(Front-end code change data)

══════

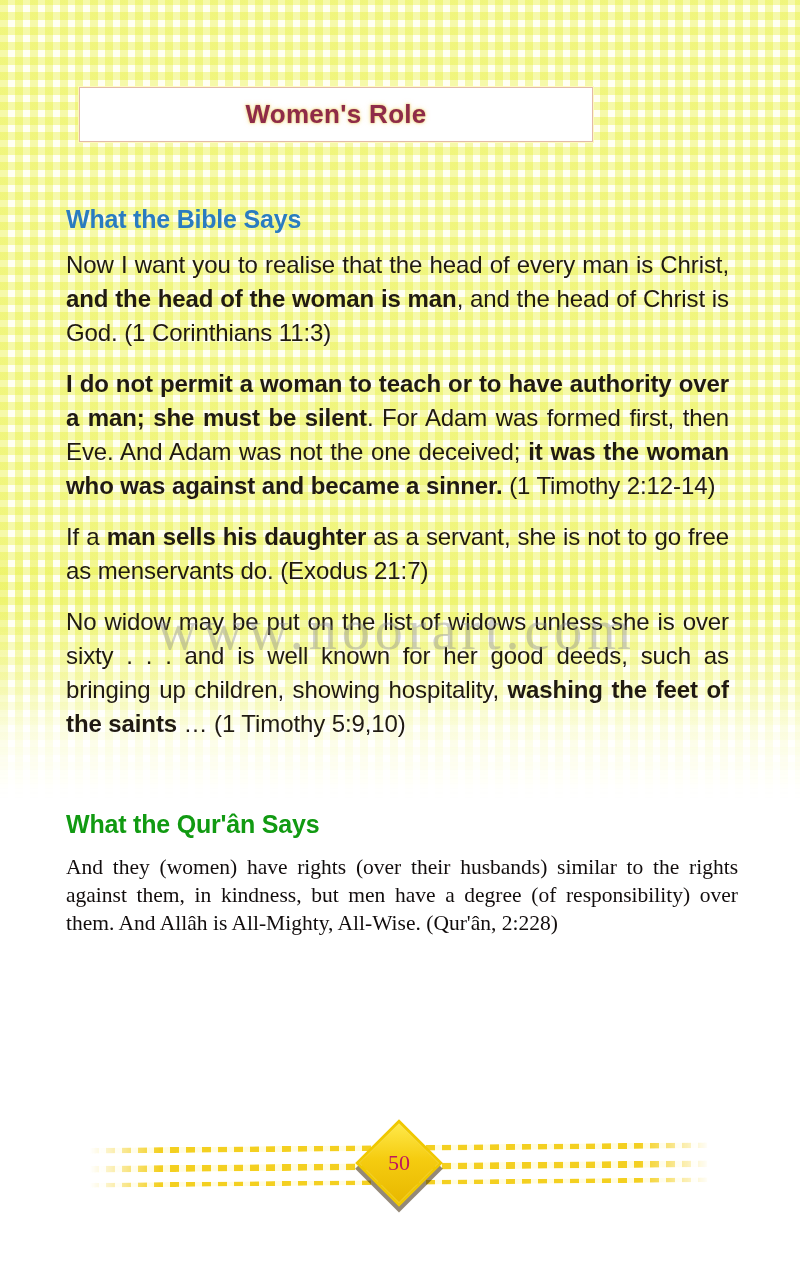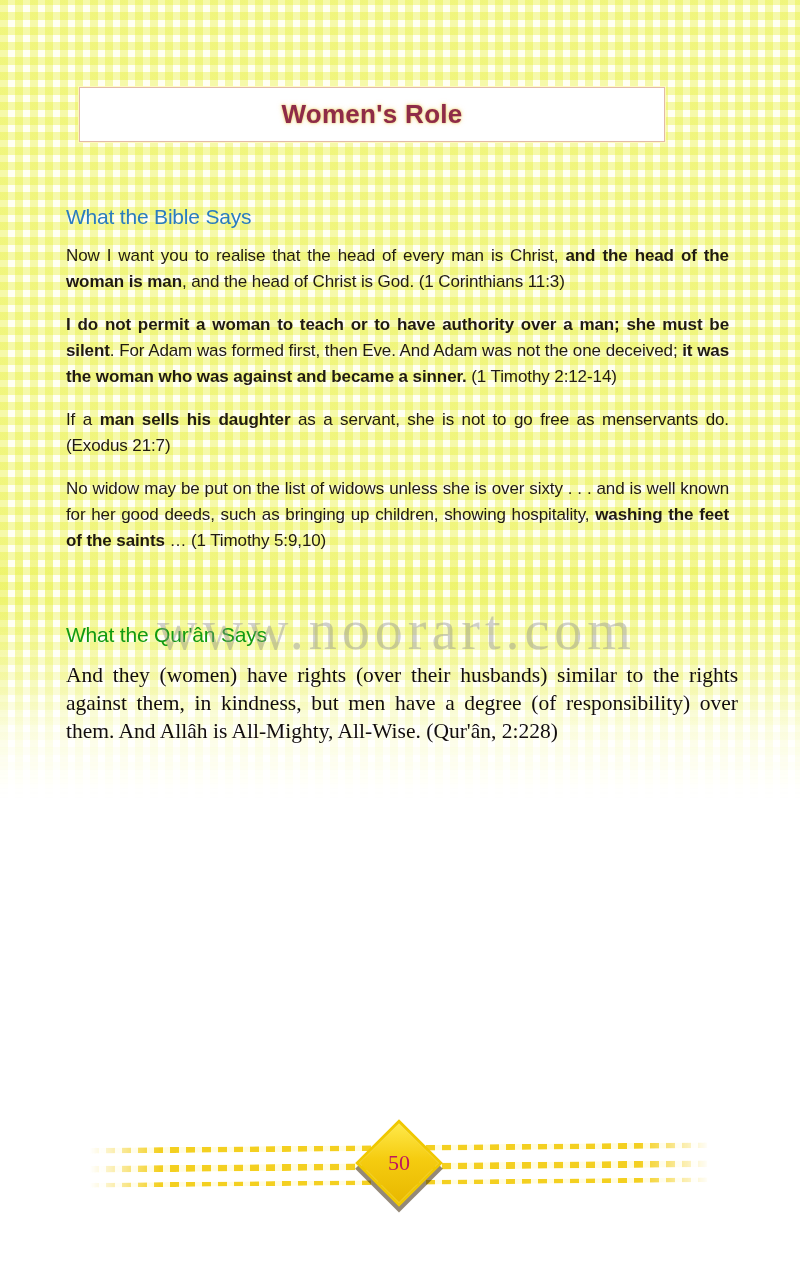"Women's Role" #title-banner { width: 586px -> 514px }
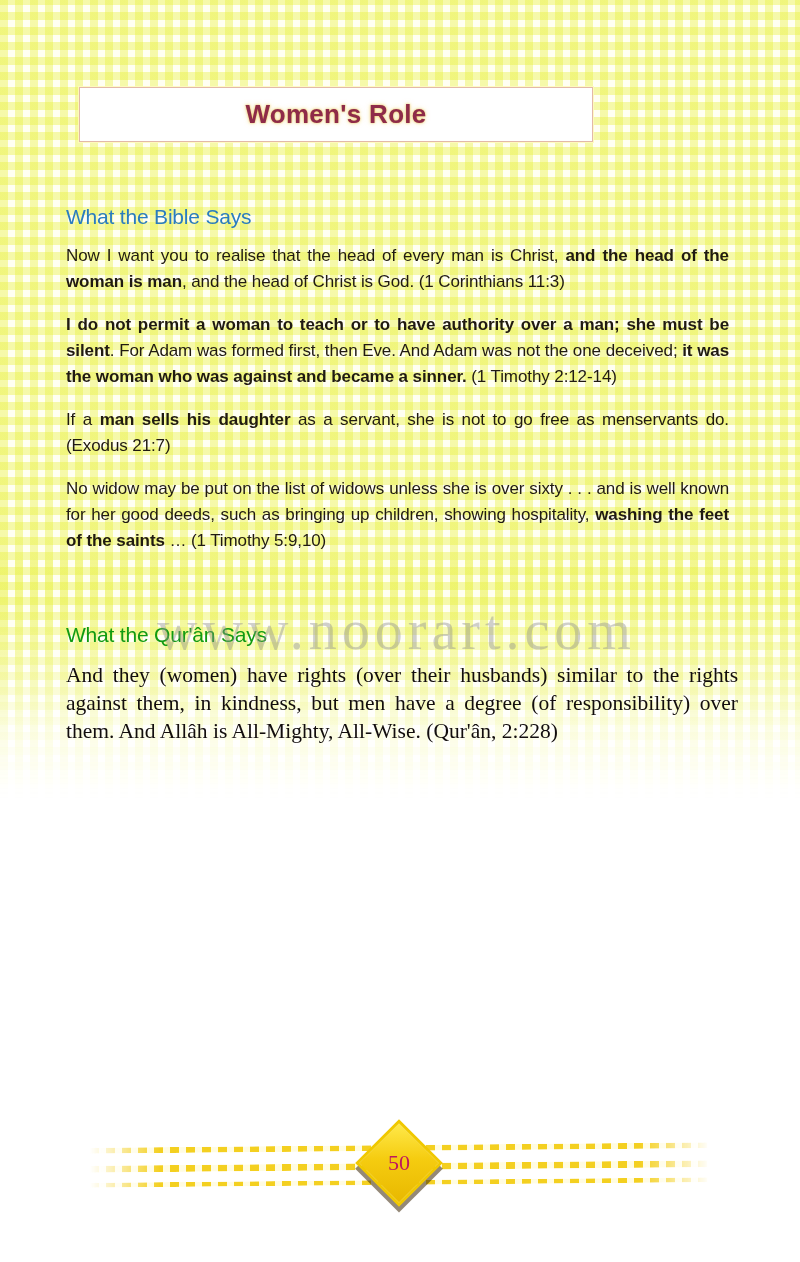"What the Bible Says" h2.section-heading { font-size: 21px -> 25px; font-weight: normal -> bold }
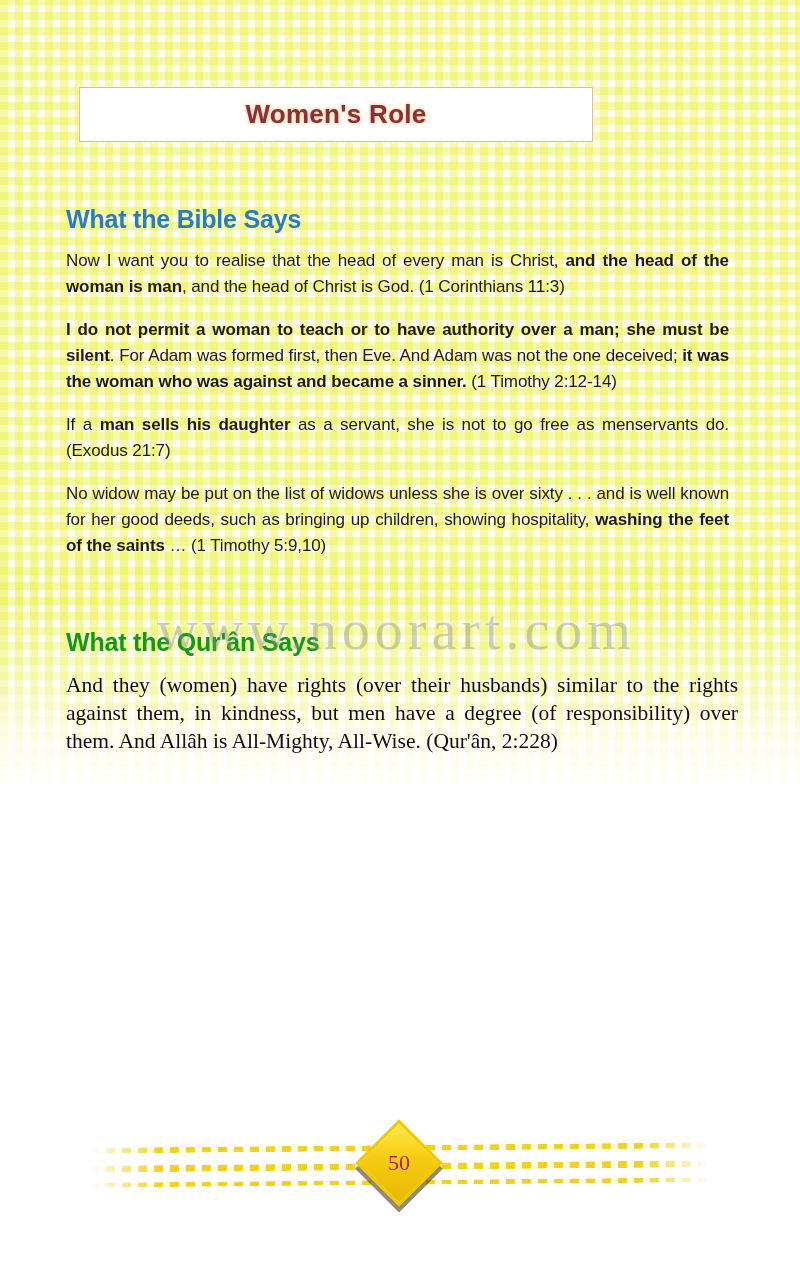"Now I want you to" p.bible-para { font-size: 17px -> 24px; line-height: 26px -> 34px }
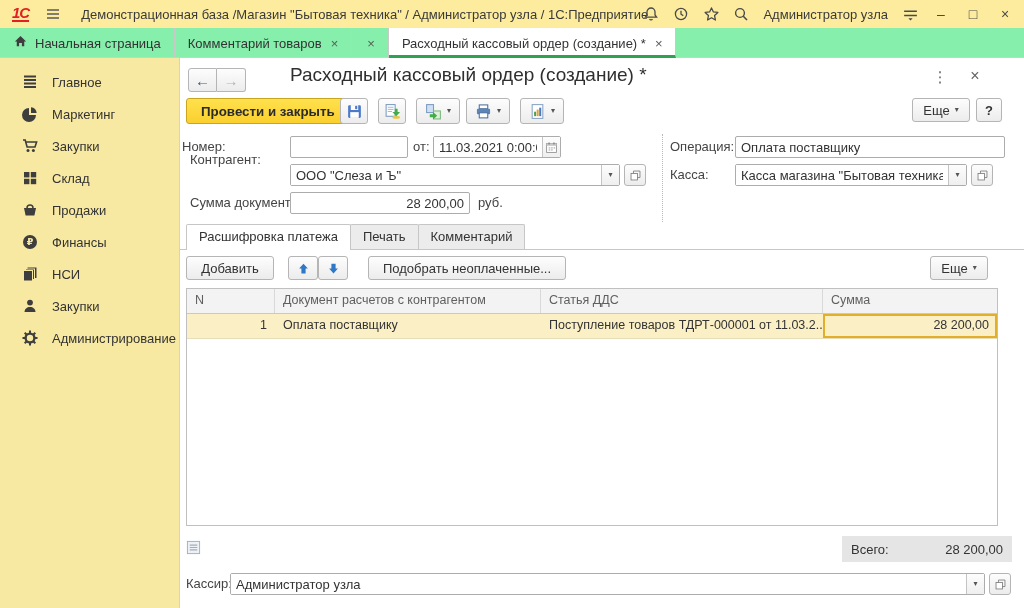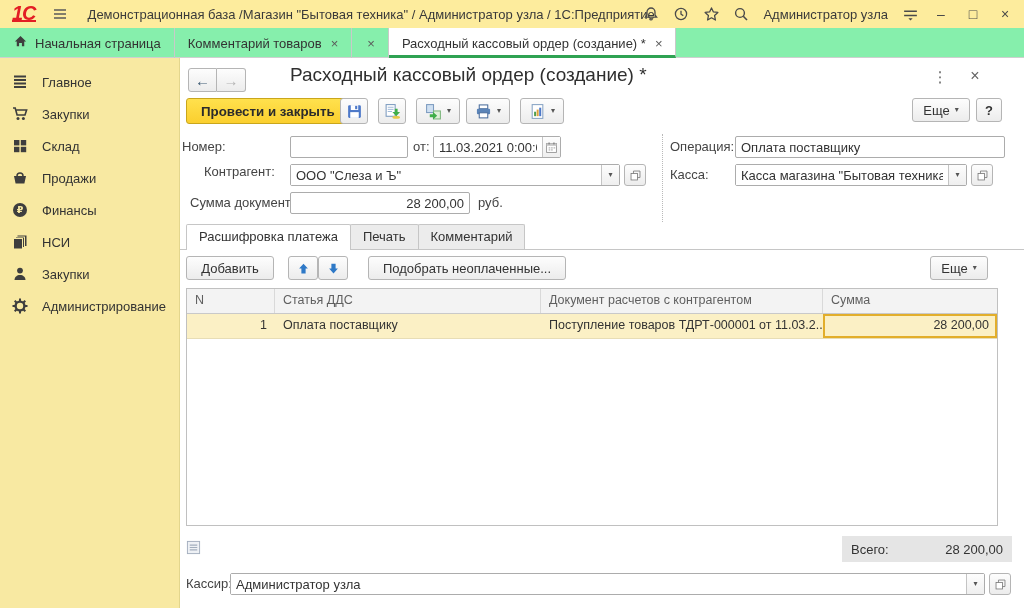"1С" .logo1c { font-size: 20px -> 15px }
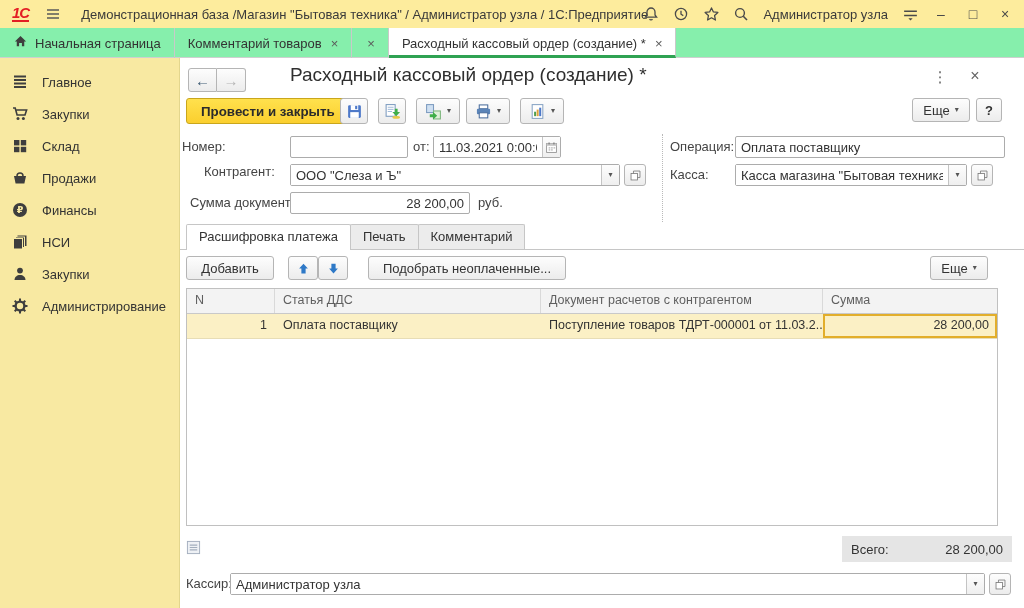"Главное" .side-item { padding-left: 12px -> 22px }
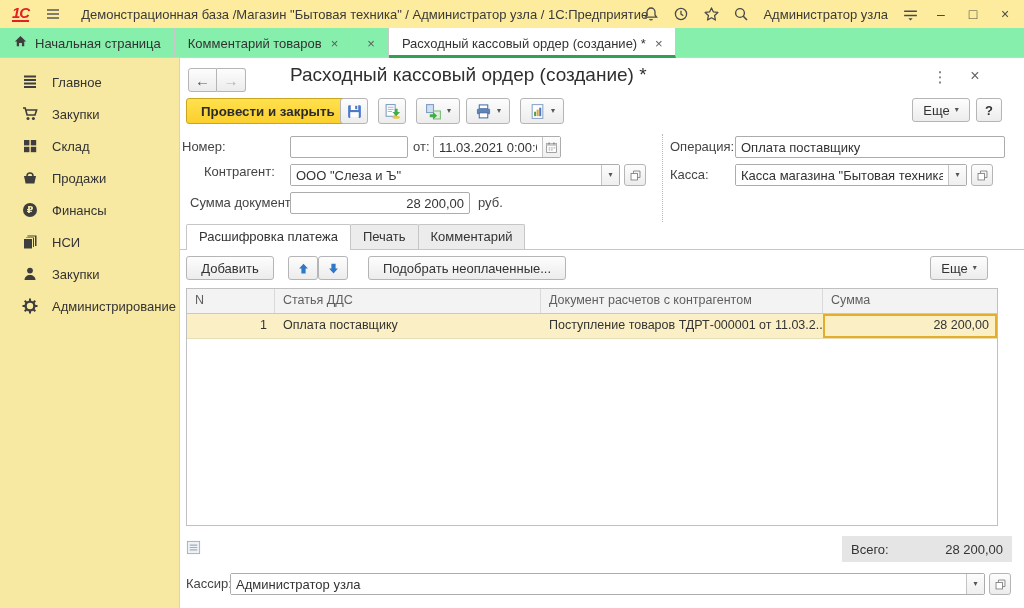"Маркетинг" div.side-item { html: none -> <div> <svg> <path></path> <path></path> </svg> <span>Маркетинг</span> </div> }
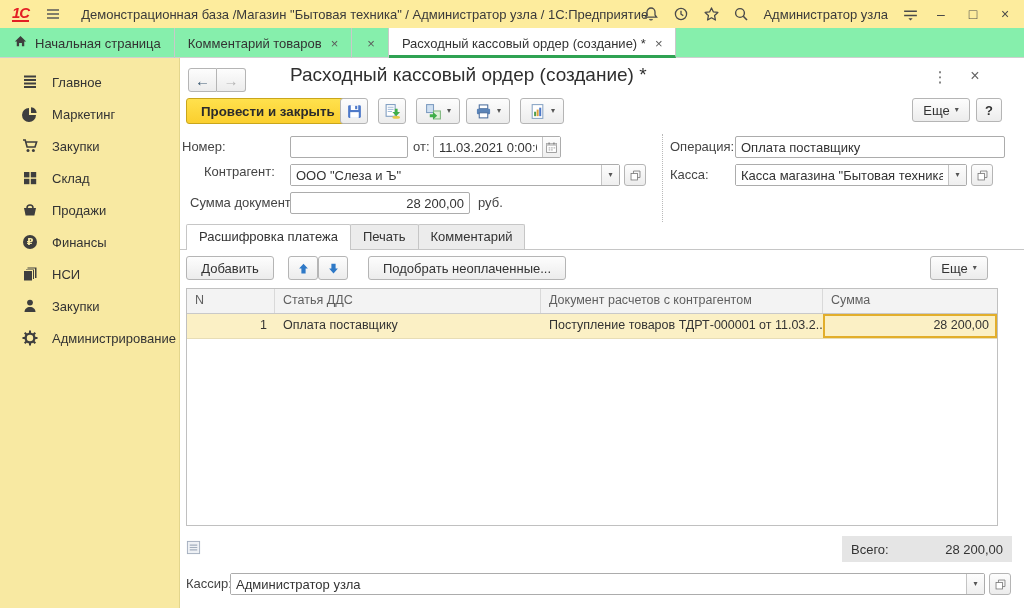"Контрагент:" span.lbl { margin-left: 14px -> none; top: 106px -> 94px }
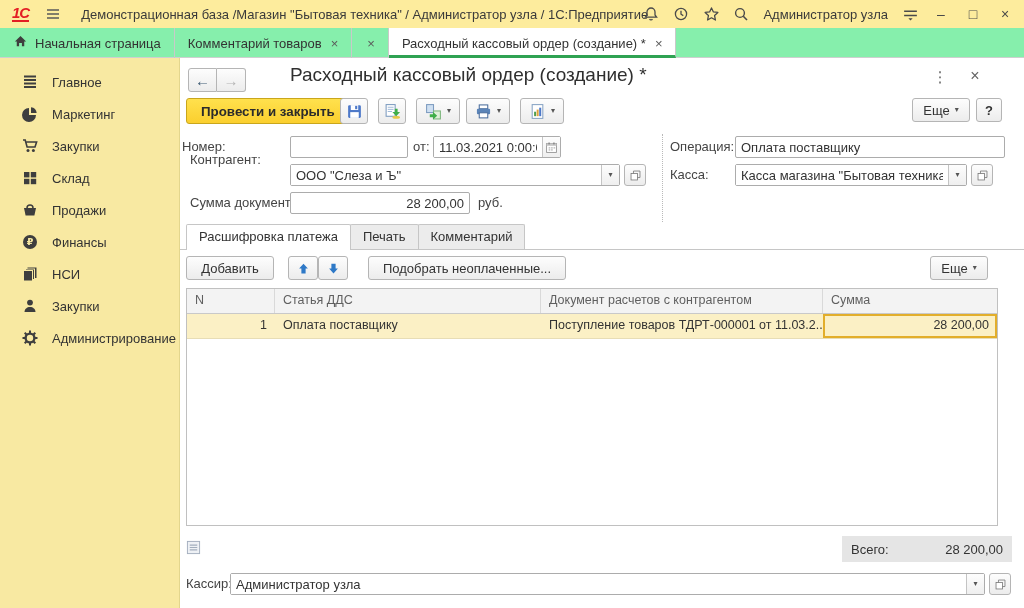"Статья ДДС" div { order: before "Документ расчетов с контрагентом" -> after "Документ расчетов с контрагентом" }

══════

◆ TASK PROMPT
Print all the entries exactly as they appear, without the pictures.

◆ WRITTEN SOLUTION
"Women's Role" #title-banner { width: 586px -> 514px }
"What the Bible Says" h2.section-heading { font-size: 21px -> 25px; font-weight: normal -> bold }
"Now I want you to" p.bible-para { font-size: 17px -> 24px; line-height: 26px -> 34px }
"1С" .logo1c { font-size: 20px -> 15px }
"Главное" .side-item { padding-left: 12px -> 22px }
"Маркетинг" div.side-item { html: none -> <div> <svg> <path></path> <path></path> </svg> <span>Маркетинг</span> </div> }
"Контрагент:" span.lbl { margin-left: 14px -> none; top: 106px -> 94px }
"Статья ДДС" div { order: before "Документ расчетов с контрагентом" -> after "Документ расчетов с контрагентом" }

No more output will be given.